Bank Mergers Lead to Greater Business Concentration
INTRODUCTION
The recent merger between NationsBank and BankAmerica will create the USA's largest bank by the end of the year. This was the third merger in the banking industry within a week, and more are rumored to come. A merger occurs when one corporation buys the stock of another. The second firm goes out of existence as a separate corporate entity and all of its properties belong to the remaining firm. What consequences are in store for consumers? How do these mergers change the banking industry?
PROCESS
Read from the Federal Reserve's 1997 report to Congress on bank fees: Annual Report to the Congress on Retail Fees and Services of Depository Institutions --June 1997
Do the data show that multi state banks charge higher or lower fees to its customers?

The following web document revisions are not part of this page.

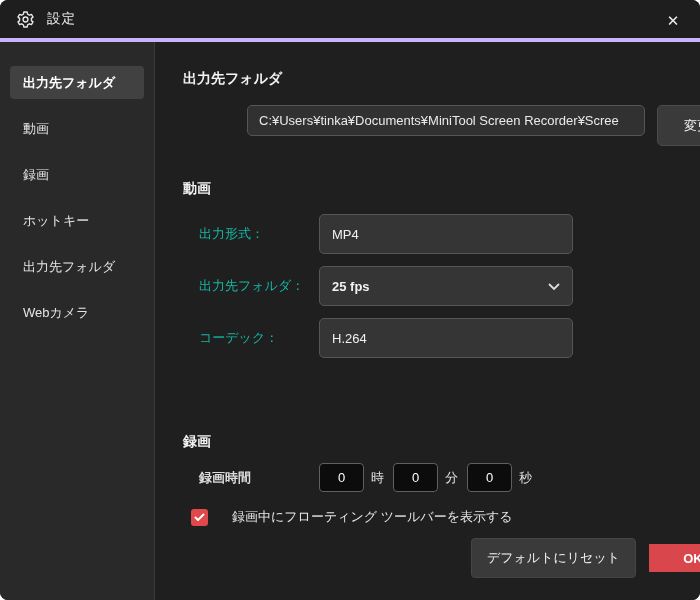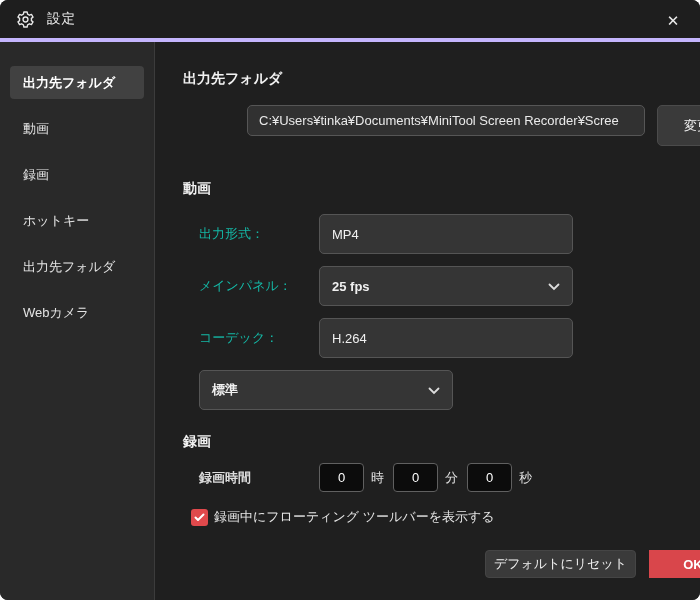--- a/index.html
+++ b/index.html
@@ -171,7 +171,7 @@
       </div>
 
       <div class="field-row">
-        <span class="field-label">メインパネル：</span>
+        <span class="field-label">出力先フォルダ：</span>
         <div class="box dropdown">
           <span class="dd-value">25 fps</span>
           <span>

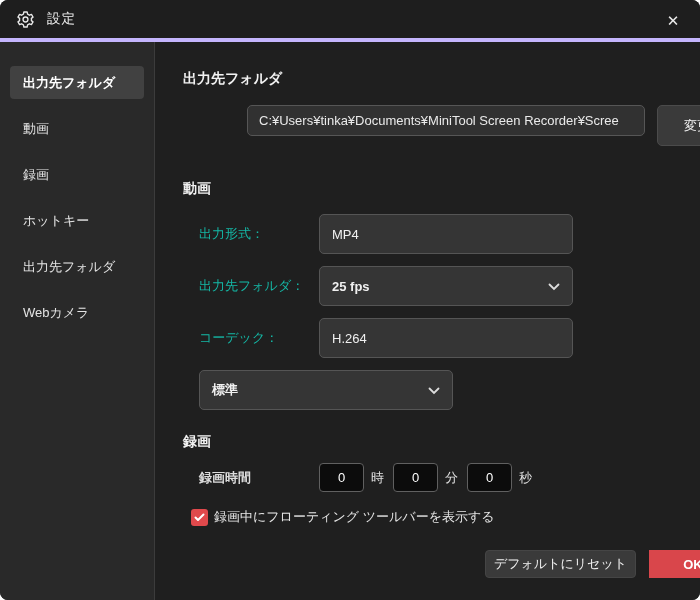--- a/index.html
+++ b/index.html
@@ -188,14 +188,6 @@
       </div>
 
       <div class="field-row">
-        <div class="box dropdown">
-          <span class="dd-value">標準</span>
-          <span>
-            <svg width="12" height="8" viewBox="0 0 12 8">
-                <path d="M1.5 1.5 L6 6 L10.5 1.5" stroke="#dddddd" stroke-width="1.8" fill="none" stroke-linecap="round"></path>
-              </svg>
-          </span>
-        </div>
       </div>
 
       <div class="section-h sec-rec">録画</div>

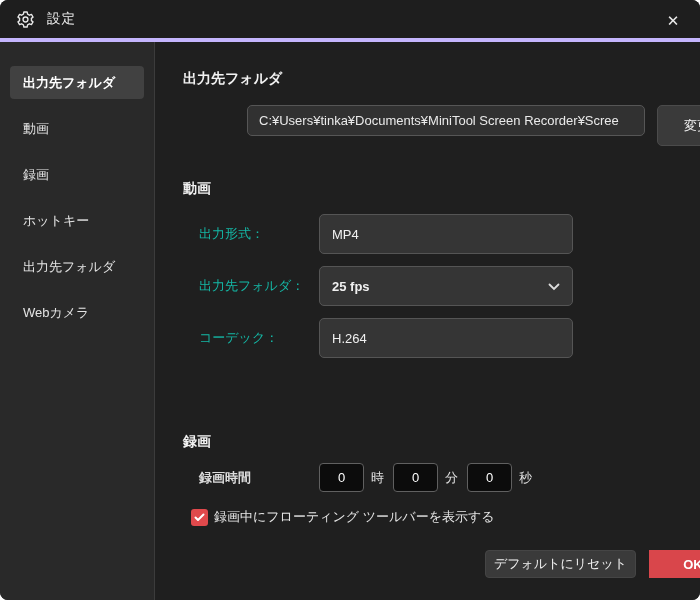--- a/index.html
+++ b/index.html
@@ -108,7 +108,7 @@
     display: flex; align-items: center; justify-content: center;
     flex: 0 0 17px;
   }
-  .check-label { color: #e6e6e6; font-size: 13px; margin-left: 6px; }
+  .check-label { color: #e6e6e6; font-size: 13px; margin-left: 24px; }
 
   .footer {
     position: absolute; right: 24px; bottom: 22px;

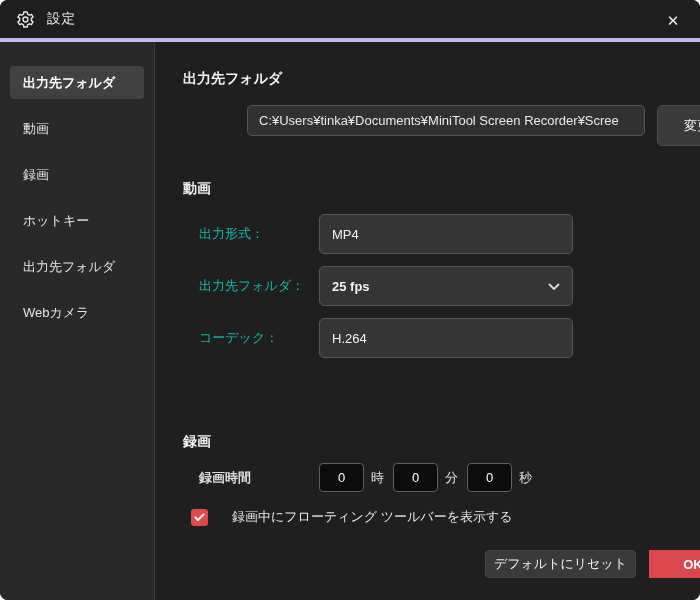--- a/index.html
+++ b/index.html
@@ -115,7 +115,7 @@
     display: flex; gap: 13px; align-items: center;
   }
   .btn-reset {
-    height: 28px; padding: 0 8px;
+    height: 40px; padding: 0 15px;
     background: #3a3a3a; border: 1px solid #454545; border-radius: 4px;
     color: #f0f0f0; font-size: 13px;
     display: flex; align-items: center; cursor: pointer;

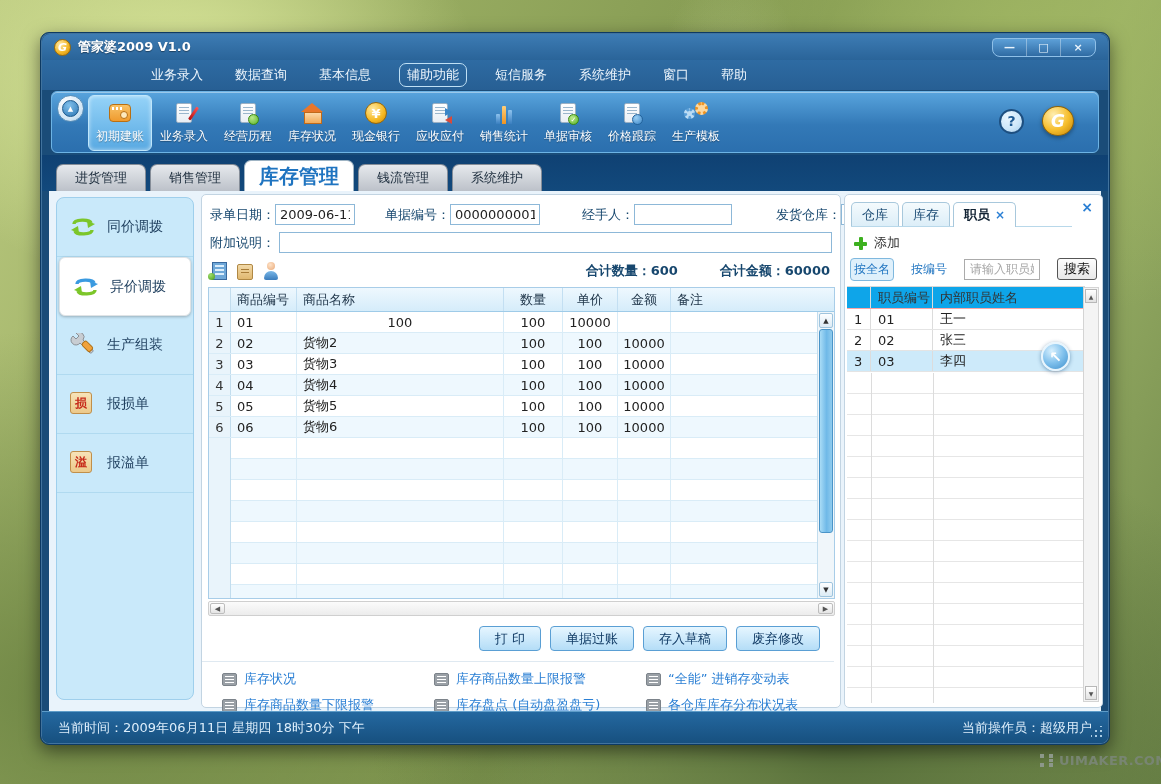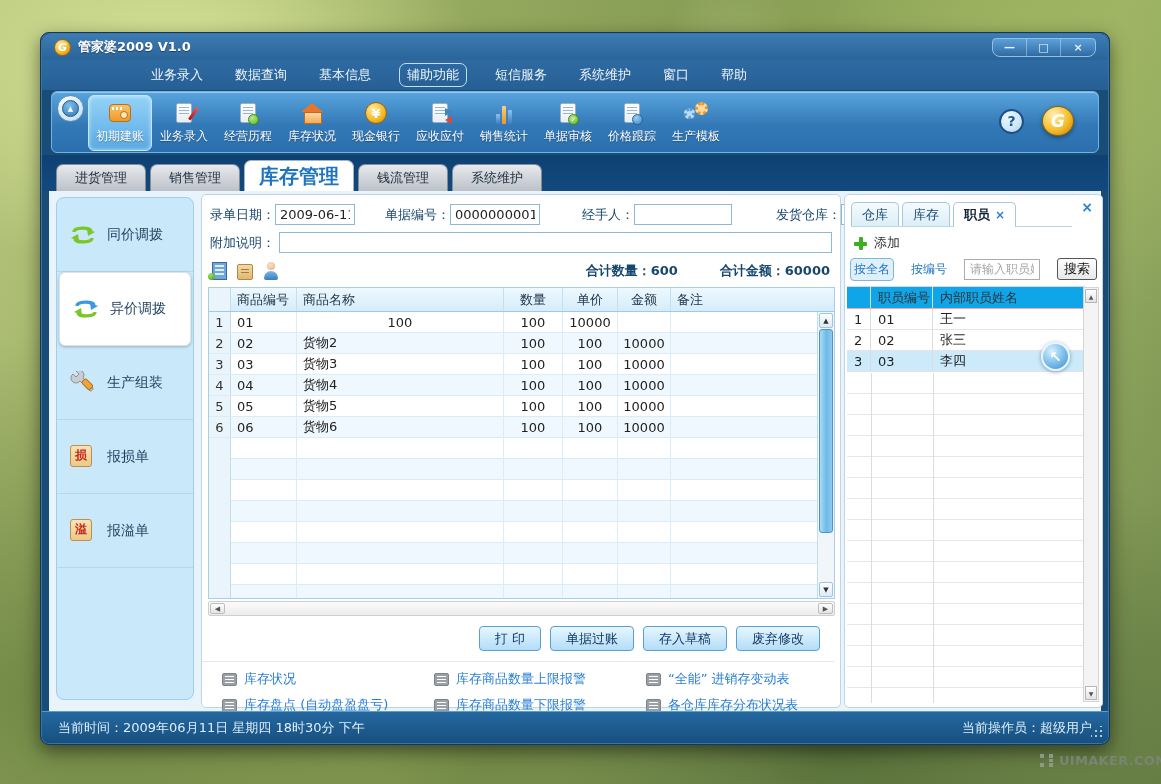--- a/index.html
+++ b/index.html
@@ -121,7 +121,7 @@
   
   .sidebar { position:absolute; left:7px; top:6px; width:138px; height:503px;
     background:#c9e9fa; border:1px solid #9fcfec; border-radius:8px; overflow:hidden; }
-  .sb-item { height:74px; display:flex; align-items:center; gap:11px; padding-left:13px;
+  .sb-item { height:59px; display:flex; align-items:center; gap:11px; padding-left:13px;
     border-bottom:1px solid #b0daf0; position:relative; }
   .sb-item.active { background:#fff; border:1px solid #dfe3e6; border-radius:6px; margin:0 2px;
     box-shadow:0 1px 3px rgba(0,0,0,.25); }

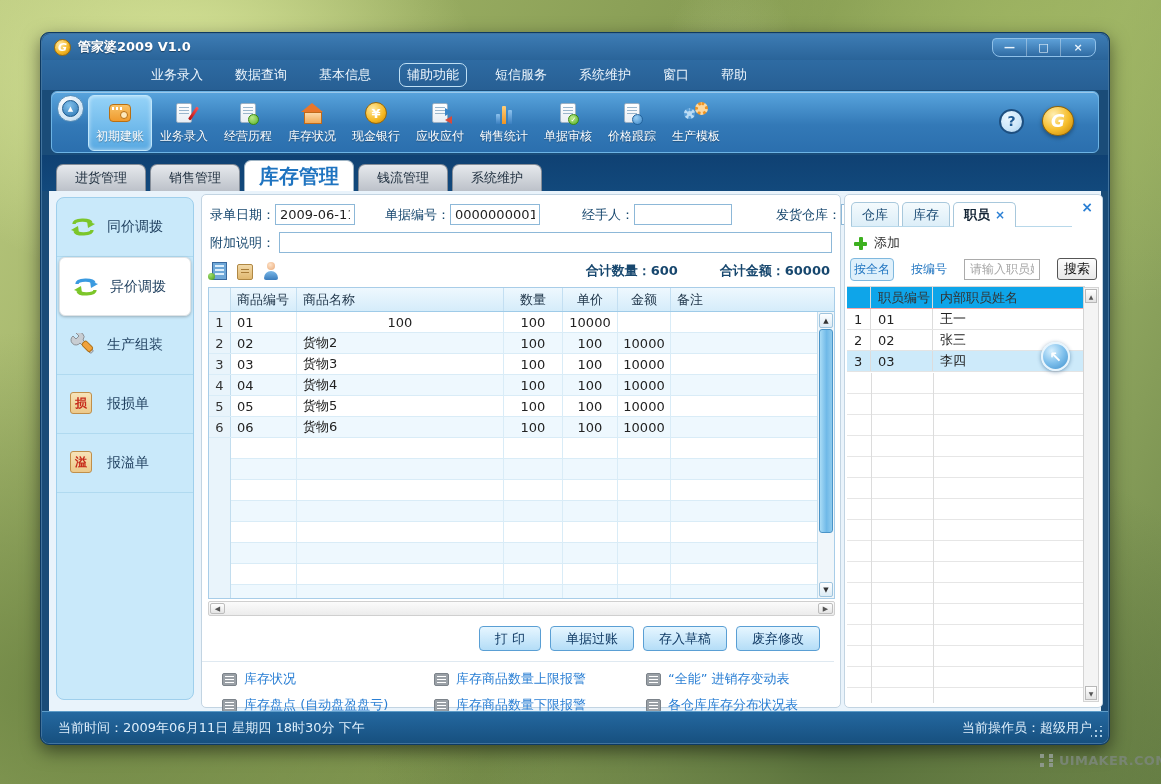--- a/index.html
+++ b/index.html
@@ -580,11 +580,11 @@
         </div>
         <div class="link-item">
           <span class="ico-list"></span>
-          <span>库存盘点 (自动盘盈盘亏)</span>
+          <span>库存商品数量下限报警</span>
         </div>
         <div class="link-item">
           <span class="ico-list"></span>
-          <span>库存商品数量下限报警</span>
+          <span>库存盘点 (自动盘盈盘亏)</span>
         </div>
         <div class="link-item">
           <span class="ico-list"></span>

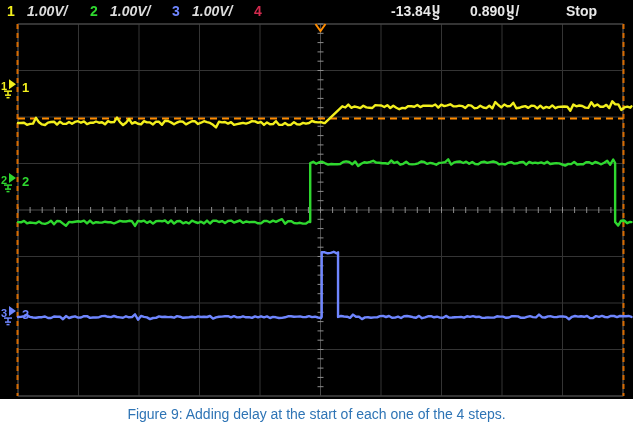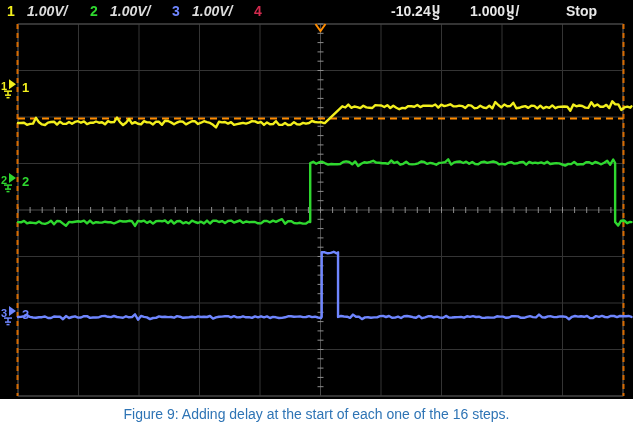--- a/index.html
+++ b/index.html
@@ -31,7 +31,7 @@
       <span class="chscale" style="left:192px">1.00V/</span>
       <span style="left: 254px; color: rgb(210, 42, 78);">4</span>
       <span class="rtext" style="left:391px">
-        <span style="position:static">-10.24</span><span class="unit" style="position:static">
+        <span style="position:static">-13.84</span><span class="unit" style="position:static">
             <i>u</i>
             <i>s</i>
           </span>

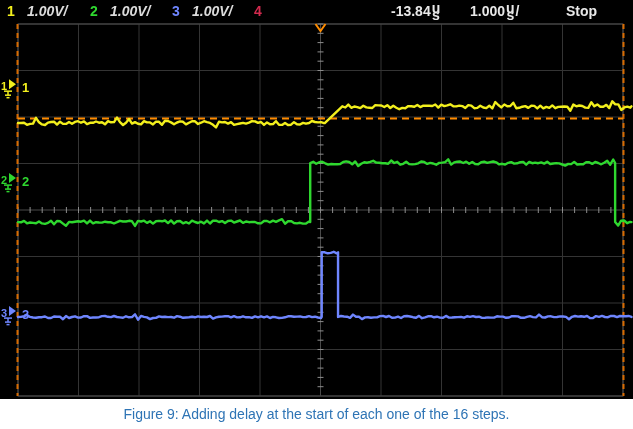--- a/index.html
+++ b/index.html
@@ -37,7 +37,7 @@
           </span>
       </span>
       <span class="rtext" style="left:470px">
-        <span style="position:static">1.000</span><span class="unit" style="position:static">
+        <span style="position:static">0.890</span><span class="unit" style="position:static">
             <i>u</i>
             <i>s</i>
           </span><span style="position:static">/</span>

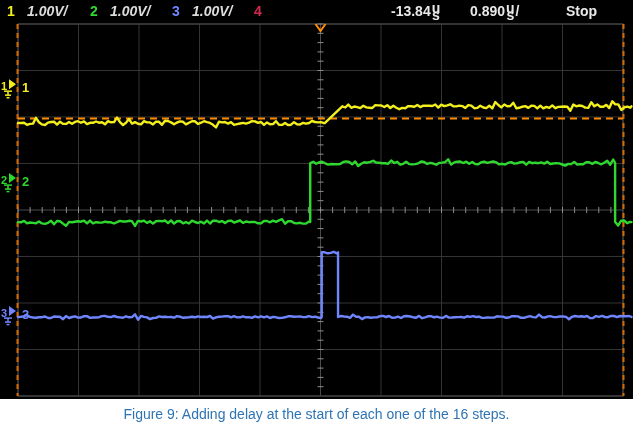--- a/index.html
+++ b/index.html
@@ -186,7 +186,7 @@
         <text x="22" y="319.09" fill="#6f86ff" font-size="13" font-weight="bold" font-family="Liberation Sans, sans-serif">3</text>
       </svg>
   </div>
-  <div class="caption" style="color: rgb(46, 116, 181);">Figure 9: Adding delay at the start of each one of the 16 steps.</div>
+  <div class="caption" style="color: rgb(46, 116, 181);">Figure 9: Adding delay at the start of each one of the 4 steps.</div>
 </div>
 
 </body></html>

Increases in business concentration may mean higher prices for the things people buy and reduce the amount of income available to buy other goods and services. Business concentration also has benefits. Can you list some?
1. Explain and illustrate ways in which large-scale business can be beneficial to the consumer.
2. Explain and illustrate ways in which large-scale business can harm the consumer.
3. Describe some of the problems sometimes created by concentration of business.
4. Why do expanding forms often combine with other firms?
Discuss these questions in light of what you've read:
-
It has been said that the average Americans of today accept big labor / big company price leadership, mergers, etc. as economic facts of life about which they can do very little. Do you agree?
- Are monopolies and oligopolies a menace to our free enterprise system? Explain.